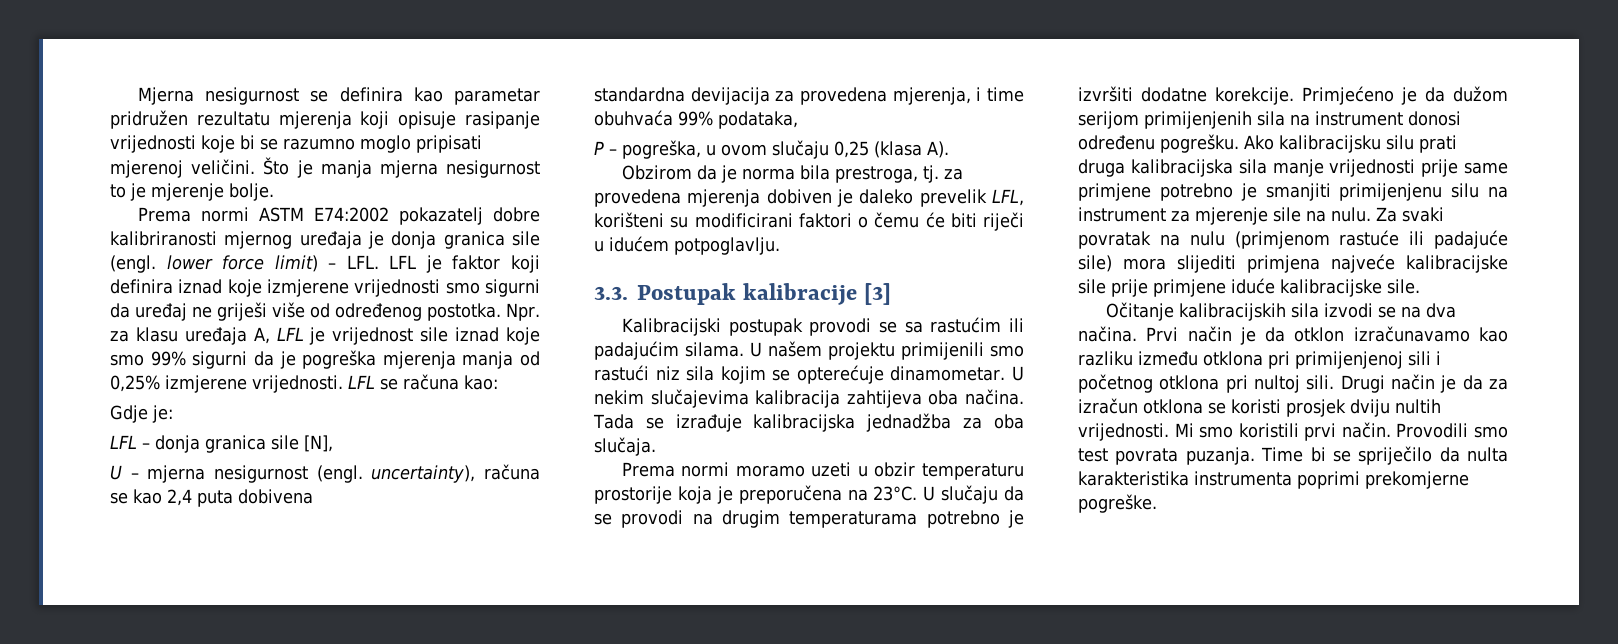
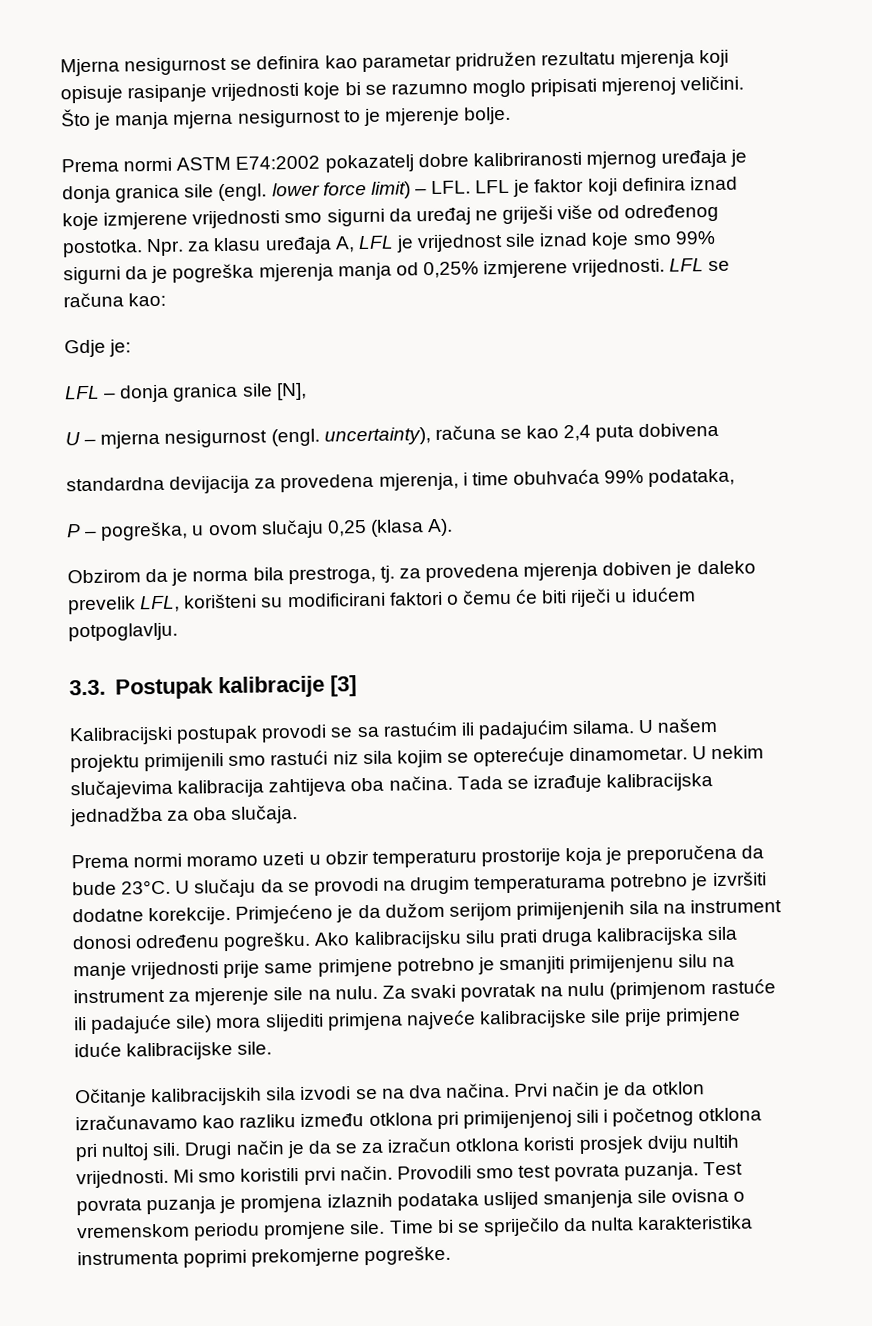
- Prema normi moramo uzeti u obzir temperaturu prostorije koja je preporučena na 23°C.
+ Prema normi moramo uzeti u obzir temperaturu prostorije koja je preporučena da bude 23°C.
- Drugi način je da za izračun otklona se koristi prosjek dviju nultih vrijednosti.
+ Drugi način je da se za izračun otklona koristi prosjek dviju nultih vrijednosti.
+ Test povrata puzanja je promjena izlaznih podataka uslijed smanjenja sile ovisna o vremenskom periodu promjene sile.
---
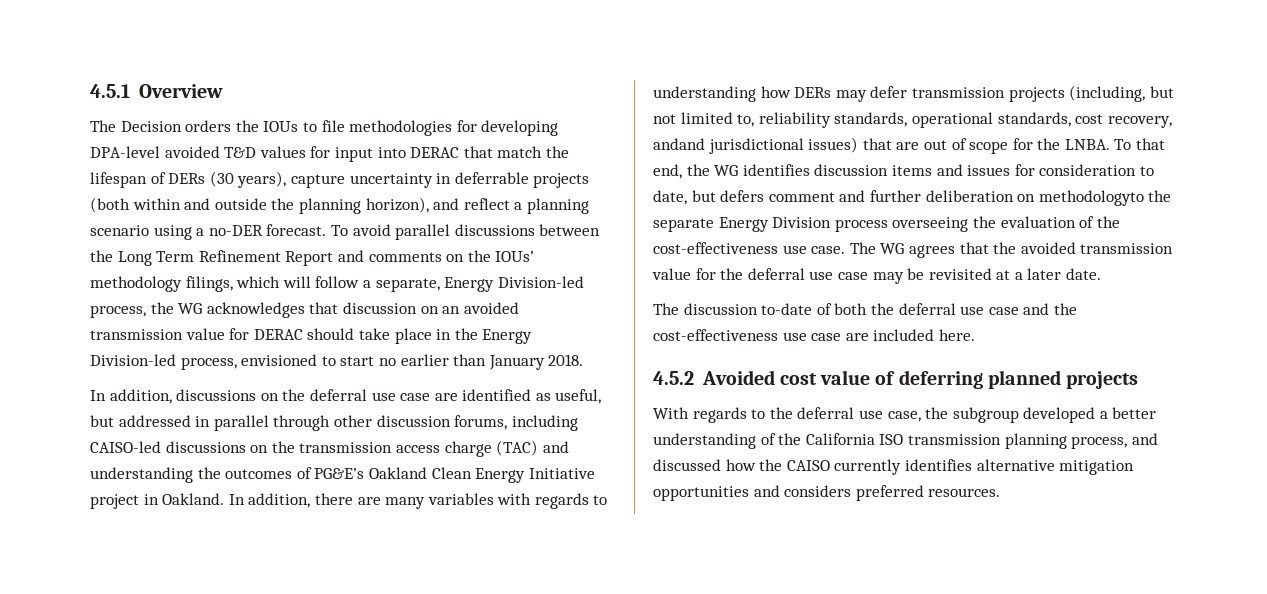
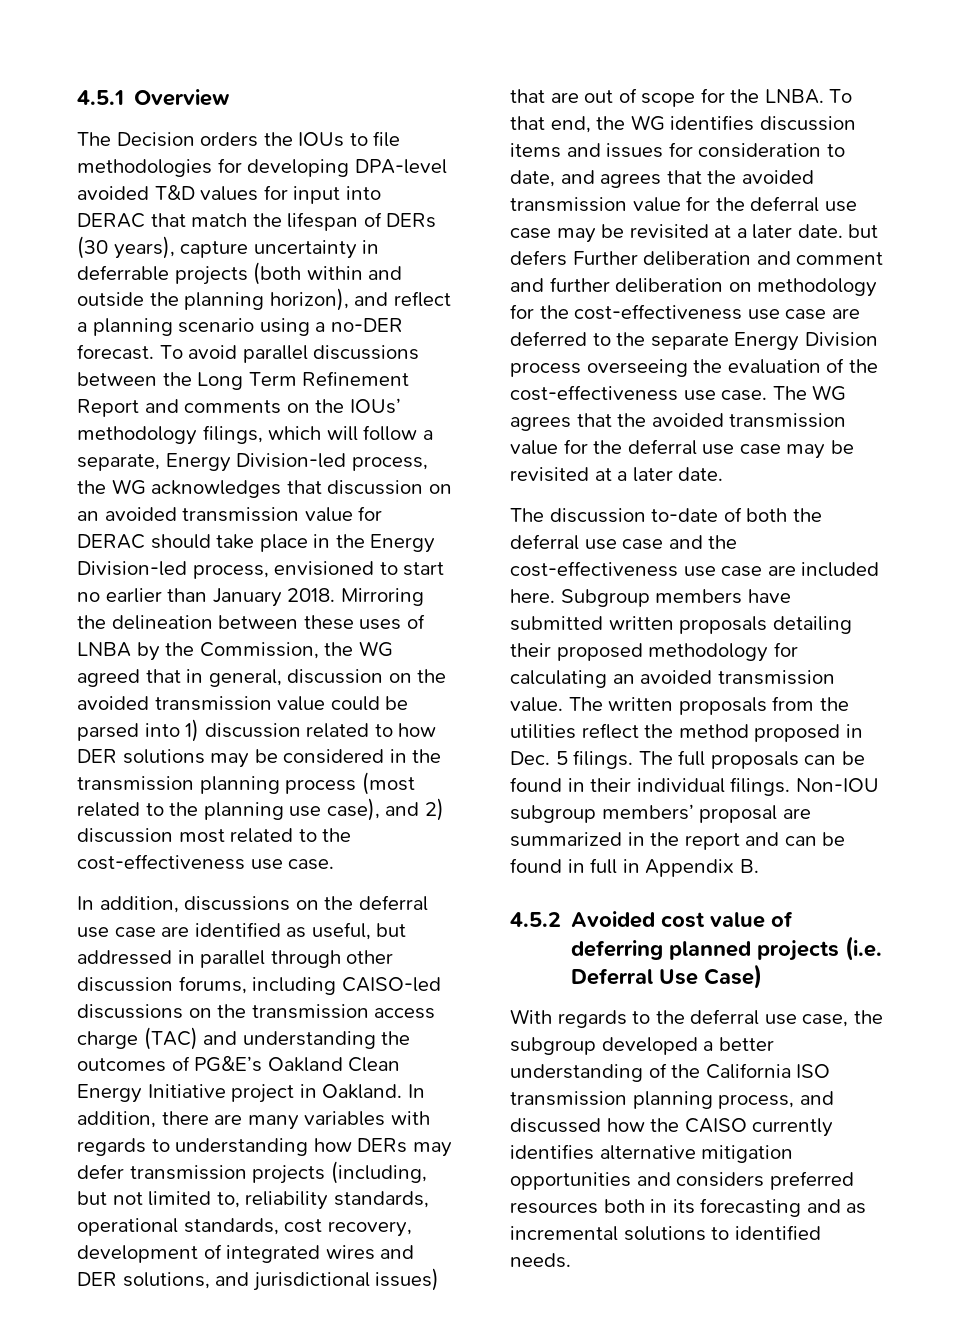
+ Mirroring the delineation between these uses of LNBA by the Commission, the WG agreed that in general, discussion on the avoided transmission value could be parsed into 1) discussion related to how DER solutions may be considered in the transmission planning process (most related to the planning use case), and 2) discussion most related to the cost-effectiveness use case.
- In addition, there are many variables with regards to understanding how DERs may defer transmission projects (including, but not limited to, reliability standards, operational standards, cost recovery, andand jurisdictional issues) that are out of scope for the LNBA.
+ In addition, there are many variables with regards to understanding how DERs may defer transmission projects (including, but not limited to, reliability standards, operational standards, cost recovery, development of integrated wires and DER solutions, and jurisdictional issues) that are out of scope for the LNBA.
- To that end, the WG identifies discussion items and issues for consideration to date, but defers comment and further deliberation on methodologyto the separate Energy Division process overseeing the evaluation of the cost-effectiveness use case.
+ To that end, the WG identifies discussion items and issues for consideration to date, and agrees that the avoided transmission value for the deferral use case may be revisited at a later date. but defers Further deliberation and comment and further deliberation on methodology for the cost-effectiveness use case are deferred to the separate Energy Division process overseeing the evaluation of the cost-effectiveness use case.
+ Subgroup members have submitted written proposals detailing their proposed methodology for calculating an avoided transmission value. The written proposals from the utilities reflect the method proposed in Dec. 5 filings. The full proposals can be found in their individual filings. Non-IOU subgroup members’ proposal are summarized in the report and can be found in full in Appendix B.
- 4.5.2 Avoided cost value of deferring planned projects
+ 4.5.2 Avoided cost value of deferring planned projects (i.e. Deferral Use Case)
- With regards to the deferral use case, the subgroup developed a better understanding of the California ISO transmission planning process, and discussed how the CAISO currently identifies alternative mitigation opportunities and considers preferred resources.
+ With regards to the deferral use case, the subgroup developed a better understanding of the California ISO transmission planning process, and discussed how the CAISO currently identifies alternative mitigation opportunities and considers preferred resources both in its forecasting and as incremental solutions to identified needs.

Task to complete — Your answer should consist of the lines from the line with "- To that end, the" to the line with "to date, and" above, repeated exactly, both ends included.

Solved exercise —
- To that end, the WG identifies discussion items and issues for consideration to date, but defers comment and further deliberation on methodologyto the separate Energy Division process overseeing the evaluation of the cost-effectiveness use case.
+ To that end, the WG identifies discussion items and issues for consideration to date, and agrees that the avoided transmission value for the deferral use case may be revisited at a later date. but defers Further deliberation and comment and further deliberation on methodology for the cost-effectiveness use case are deferred to the separate Energy Division process overseeing the evaluation of the cost-effectiveness use case.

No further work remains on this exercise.